* [Exercise materials]
★ ★ ★

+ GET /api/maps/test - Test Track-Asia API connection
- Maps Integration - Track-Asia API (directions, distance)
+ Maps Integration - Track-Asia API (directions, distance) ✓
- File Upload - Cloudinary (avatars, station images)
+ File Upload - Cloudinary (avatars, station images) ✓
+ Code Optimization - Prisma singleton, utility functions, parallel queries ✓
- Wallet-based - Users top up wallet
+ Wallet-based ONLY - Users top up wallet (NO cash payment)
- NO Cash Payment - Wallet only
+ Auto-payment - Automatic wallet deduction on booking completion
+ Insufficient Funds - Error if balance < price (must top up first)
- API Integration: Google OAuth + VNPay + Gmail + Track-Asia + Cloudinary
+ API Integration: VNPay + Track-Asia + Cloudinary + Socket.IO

★ ★ ★

* [What the task requires] The response must consist solely of the lines from the top of the records through the line holding "- Wallet-based - Users top up wallet", copied word for word.

* [Exercise response]
+ GET /api/maps/test - Test Track-Asia API connection
- Maps Integration - Track-Asia API (directions, distance)
+ Maps Integration - Track-Asia API (directions, distance) ✓
- File Upload - Cloudinary (avatars, station images)
+ File Upload - Cloudinary (avatars, station images) ✓
+ Code Optimization - Prisma singleton, utility functions, parallel queries ✓
- Wallet-based - Users top up wallet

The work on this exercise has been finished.